Posted 2016-04-07T10:22:08.647

Reputation: 31 086

Are the semicolons in ););} needed? – Cees Timmerman – 2016-09-29T22:02:29.193

1@CeesTimmerman yes. The first is inside the for header where 2 colons are needed. The second is the delimeter for the for body – edc65 – 2016-09-30T06:40:37.203

3

Lua, 562 535 529 513 507 504 466 458 Bytes

By far my most massive golf at the moment, I think I can still cut off 100 bytes, which I'll work toward, but posting it as an answer as it already took some time :). I was right, I've cutted down more than 100 bytes! I don't think there's lot of room for improvement.

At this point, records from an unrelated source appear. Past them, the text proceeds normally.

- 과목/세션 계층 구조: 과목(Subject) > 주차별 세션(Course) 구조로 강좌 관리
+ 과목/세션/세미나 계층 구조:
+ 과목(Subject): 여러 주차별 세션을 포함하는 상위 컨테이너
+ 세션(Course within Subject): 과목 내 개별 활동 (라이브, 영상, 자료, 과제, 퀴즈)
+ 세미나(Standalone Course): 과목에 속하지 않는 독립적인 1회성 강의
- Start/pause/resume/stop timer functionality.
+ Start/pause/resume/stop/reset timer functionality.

this function have to be called with a 2D array containing one character per cell.

Saved 40 bytes while working with @KennyLau, thanks to him!

Woohoo! Under 500!

function f(m)t=2u=1i=1j=1s=" "::a::if s~=m[i][j]and(i<#m and m[i+1][j]~=s)~=(j<#m[i]and m[i][j+1]~=s)~=(i>1 and m[i-1][j]~=s)~=(j>1 and m[i][j-1]~=s)then goto b end
i,t=i%t+1,#m>t and t==i and t+1or t j=j>1 and j-1or u u=u<#m[1]and j==1 and u+1or u goto a::b::io.write(m[i][j])m[i][j]=s
i,j=i<#m and s~=m[i+1][j]and i+1or i>1 and s~=m[i-1][j]and i-1or i,j<#m[i]and s~=m[i][j+1]and j+1or j>1 and s~=m[i][j-1]and j-1or j
if s==m[i][j]then return end goto b end

Ungolfed

Explanations will come once I'm done golfing this, for the moment, i'll lend you a readable version of this source code :D Here comes the explanations!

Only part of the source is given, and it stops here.